Tegal,www.Cakrawalatv.com- Temuan mengejutkan terjadi di Kota Tegal. Pada Sabtu (4/4/2026), awak media secara tidak sengaja menemukan dugaan aktivitas penimbunan BBM solar bersubsidi di sebuah gudang tertutup yang berada di Jalan Slamet Riyadi No.2, Kelurahan Mintaragen, Kota Tegal, Jawa Tengah.
Kecurigaan bermula saat awak media melintas menuju kantor PLN dan melihat sebuah bangunan berpagar seng yang tampak tertutup rapat dan mencurigakan.
Saat dilakukan pengamatan lebih lanjut, terlihat jelas dari sisi pintu samping adanya aktivitas di dalam gudang tersebut.
Lebih mengejutkan lagi, beberapa mobil tangki diketahui terparkir di dalam area gudang, yang diduga milik perusahaan PT Danendra Samudera Niaga.
🔎 Diduga Jadi Tempat Penimbunan Solar Subsidi
Berdasarkan informasi dari warga sekitar yang enggan disebutkan identitasnya, gudang tersebut diduga kuat digunakan sebagai tempat penimbunan BBM solar bersubsidi yang dikumpulkan dari sejumlah SPBU di wilayah Kabupaten Tegal dan sekitarnya.
Gudang itu disebut-sebut milik seorang pengusaha berinisial IWN, yang diduga menjadi aktor utama dalam praktik ilegal tersebut.
“Iya, itu gudang penimbunan solar subsidi. Diambil dari beberapa SPBU,” ungkap salah satu warga.

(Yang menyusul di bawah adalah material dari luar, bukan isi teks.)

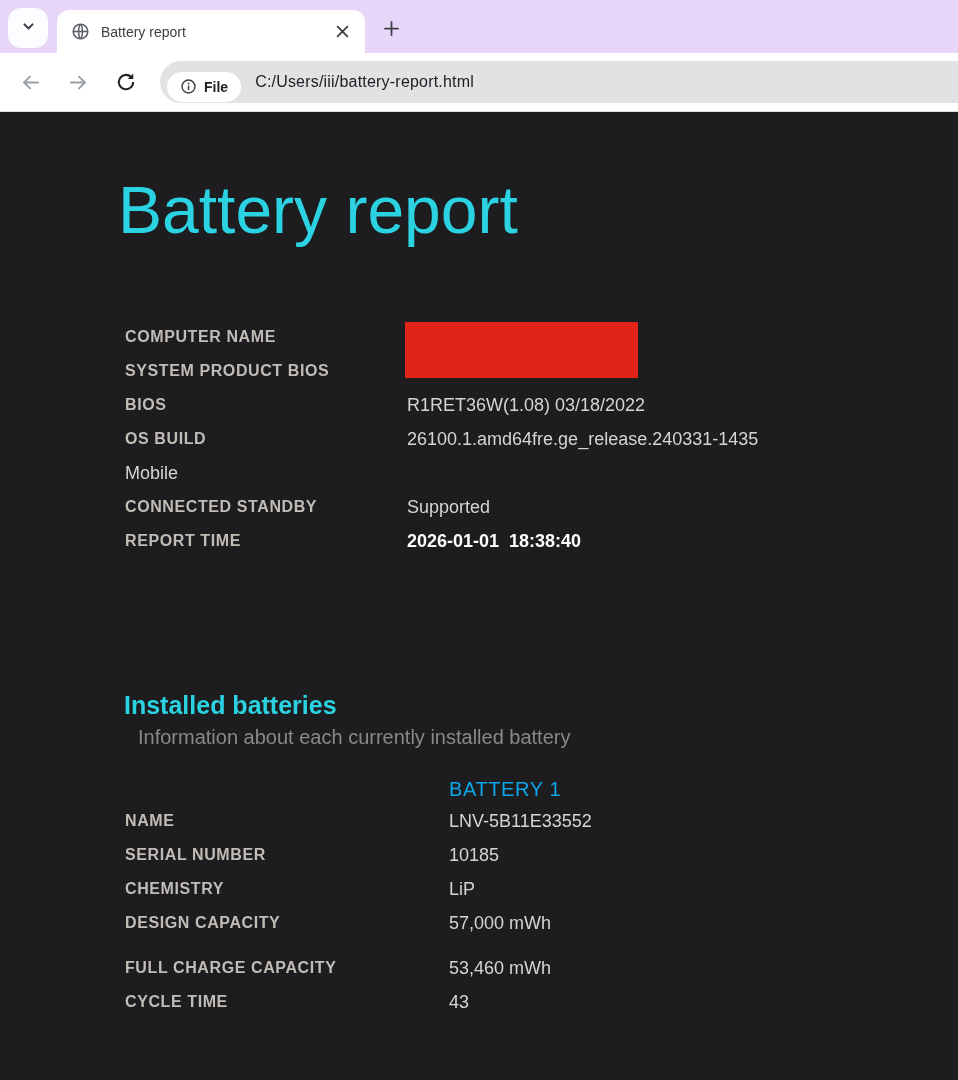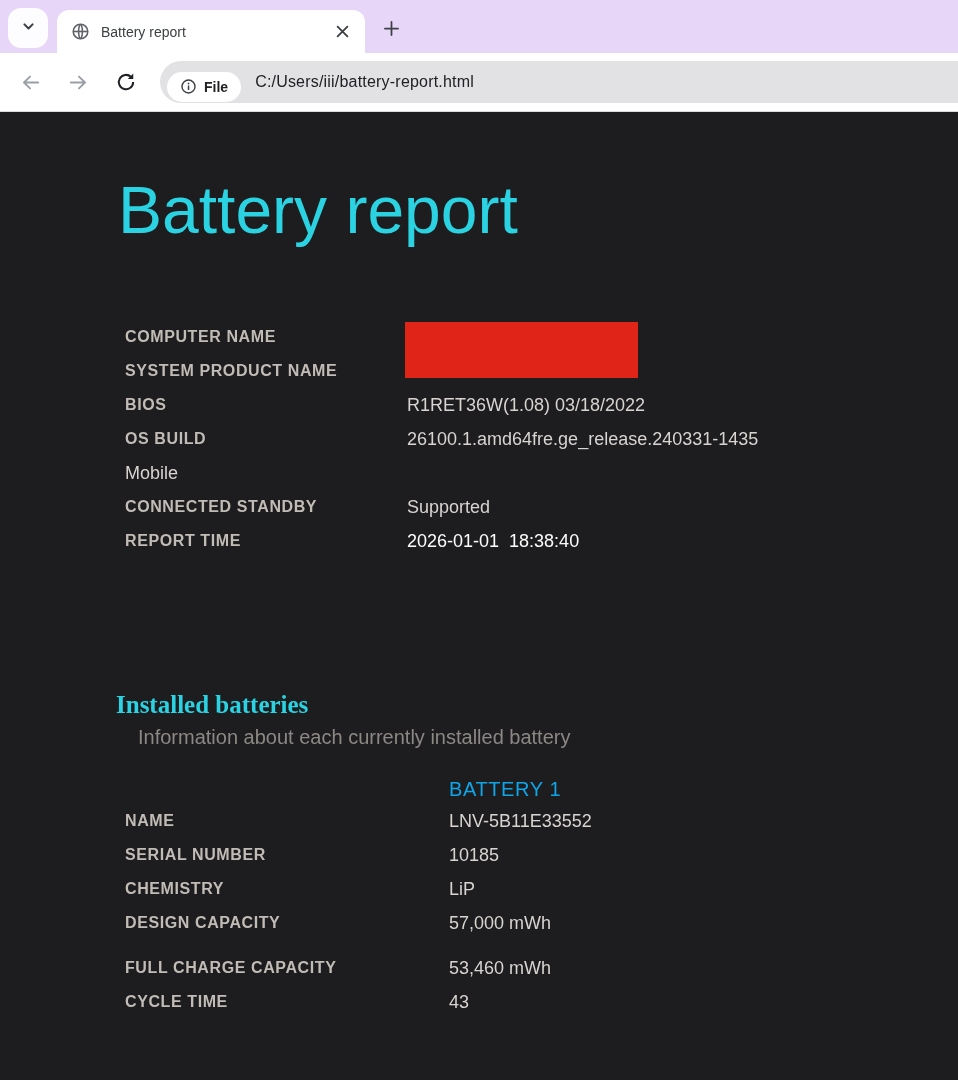--- a/index.html
+++ b/index.html
@@ -152,7 +152,7 @@
         <span class="val"></span>
       </div>
       <div class="row">
-        <span class="lbl">SYSTEM PRODUCT NAME</span>
+        <span class="lbl">SYSTEM PRODUCT BIOS</span>
         <span class="val"></span>
       </div>
       <div class="row">

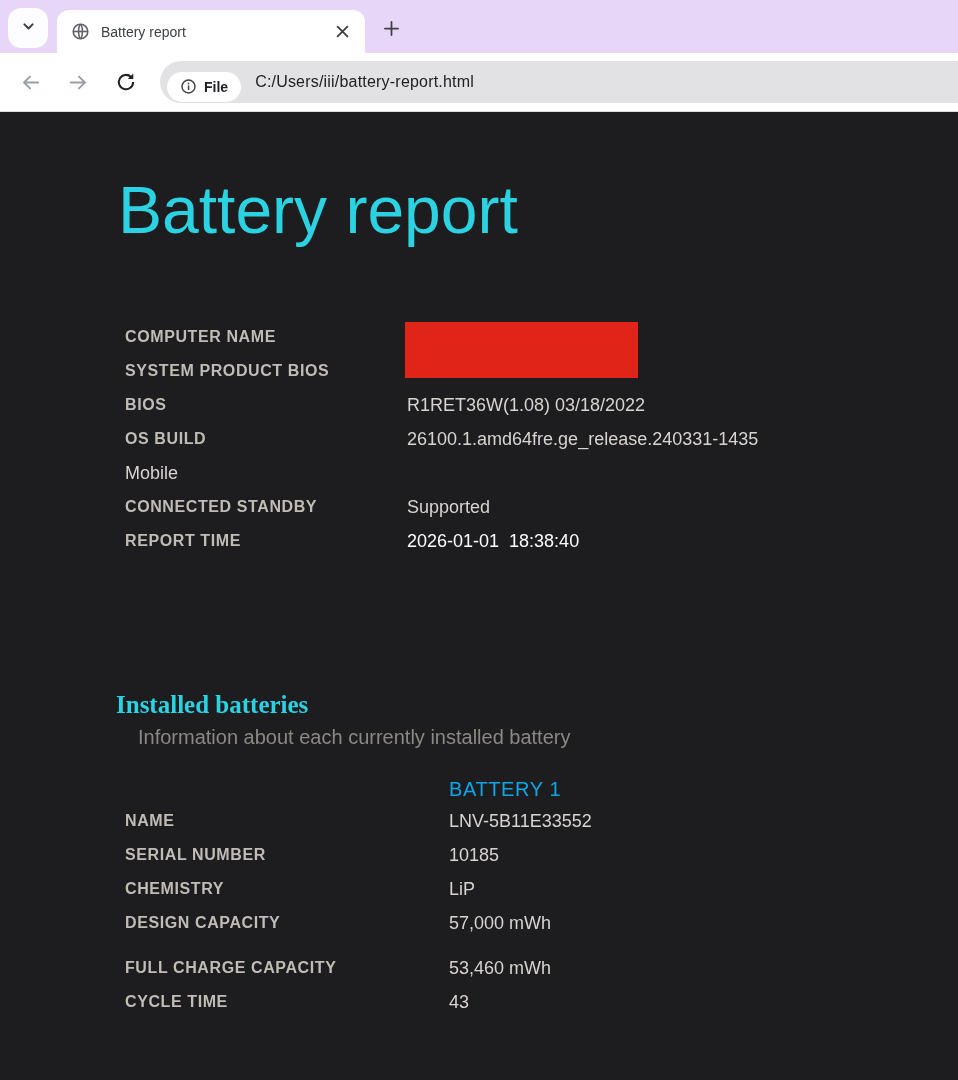--- a/index.html
+++ b/index.html
@@ -58,7 +58,7 @@
   .lbl { width:282px; font-size:16px; font-weight:700; color:#c1bcb6; letter-spacing:0.6px; flex:0 0 auto; }
   .battable .lbl { width:324px; }
   .val { font-size:18px; font-weight:400; color:#d8d4d0; white-space:pre; }
-  .val.strong { font-weight:400; color:#fdfdfd; }
+  .val.strong { font-weight:700; color:#fdfdfd; }
   .col-hdr { font-size:20px; font-weight:400; color:#0ea5e9; letter-spacing:0.6px; }
   .gap { height:11px; }
   .redaction { position:absolute; left:405px; top:210px; width:233px; height:56px; background:#e02418; }

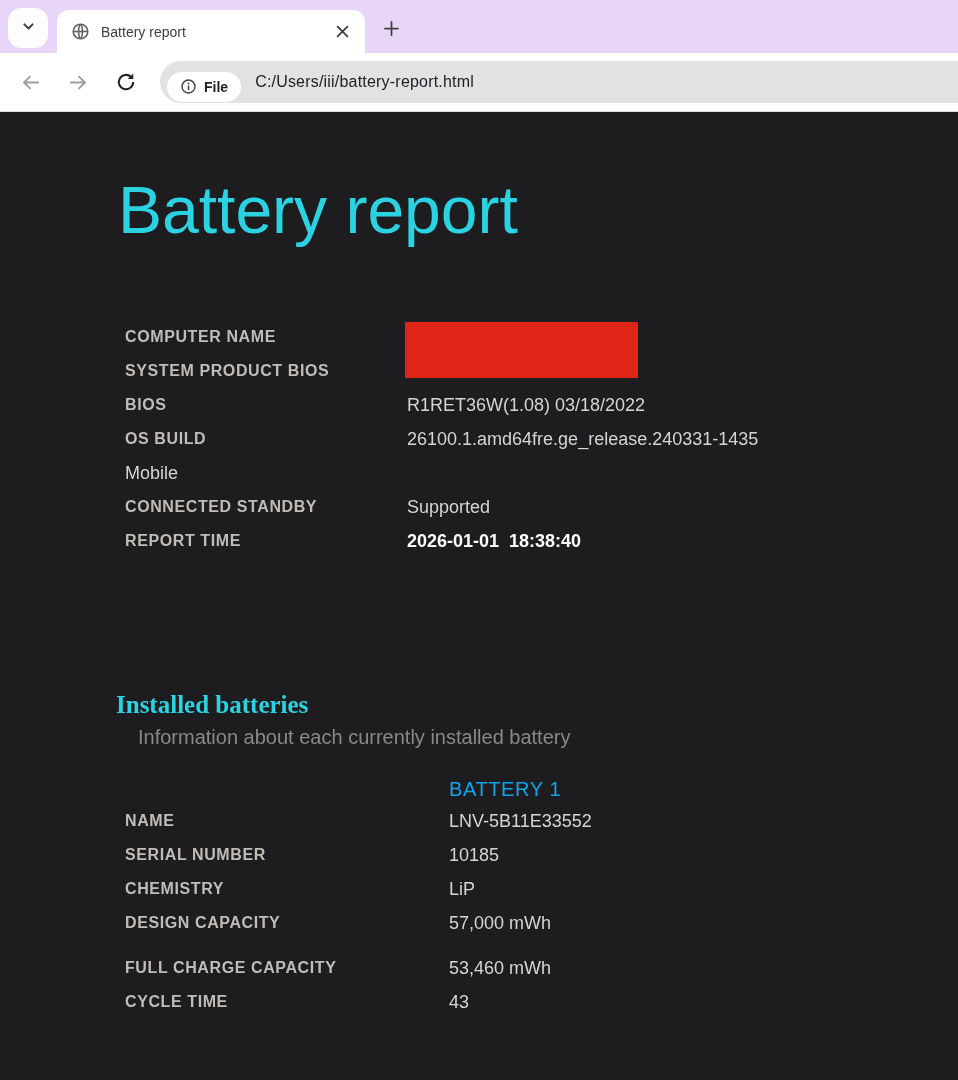--- a/index.html
+++ b/index.html
@@ -62,7 +62,7 @@
   .col-hdr { font-size:20px; font-weight:400; color:#0ea5e9; letter-spacing:0.6px; }
   .gap { height:11px; }
   .redaction { position:absolute; left:405px; top:210px; width:233px; height:56px; background:#e02418; }
-  .section-h { position:absolute; left:116px; top:579px; font-size:25px; font-weight:600; color:#2bd2e2;font-family:Liberation Serif, serif; }
+  .section-h { position:absolute; left:124px; top:579px; font-size:25px; font-weight:600; color:#2bd2e2; }
   .section-sub { position:absolute; left:118px; top:614px; font-size:20px; font-weight:400; color:#8c8884;margin-left:20px; }
 </style>
 </head>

⚠️ Dekat Aparat, Tapi Tak Tersentuh?
Ironisnya, lokasi gudang tersebut tidak jauh dari kantor kepolisian, yakni Polres Tegal Kota. Namun, menurut keterangan warga, aktivitas tersebut sudah berlangsung cukup lama tanpa adanya tindakan hukum.
Hal ini memunculkan dugaan adanya pembiaran atau bahkan indikasi keterlibatan oknum tertentu.
Untuk mengelabui masyarakat dan aparat, gudang tersebut tampak selalu tertutup rapat dari luar, seolah-olah tidak beroperasi. Namun di balik pagar seng, aktivitas penimbunan BBM diduga tetap berjalan.
🚨 Desak Aparat Bertindak Tegas
Atas temuan ini, awak media mendesak aparat penegak hukum, khususnya Polda Jawa Tengah dan Mabes Polri, untuk segera turun tangan dan melakukan penyelidikan.
Praktik penimbunan BBM bersubsidi jelas melanggar hukum dan dapat dijerat dengan Undang-Undang Migas. Pelaku terancam hukuman pidana penjara hingga 6 tahun dan denda maksimal Rp60 miliar.
📉 Merugikan Rakyat Kecil
Penimbunan solar bersubsidi tidak hanya melanggar hukum, tetapi juga sangat merugikan masyarakat, terutama:
Nelayan
Petani
Pelaku usaha kecil
Kelangkaan BBM subsidi akibat praktik ilegal ini berdampak langsung pada perekonomian rakyat kecil dan distribusi energi nasional.
Jika terbukti benar, praktik ini merupakan bentuk penyalahgunaan subsidi negara untuk kepentingan pribadi yang tidak bisa ditoleransi.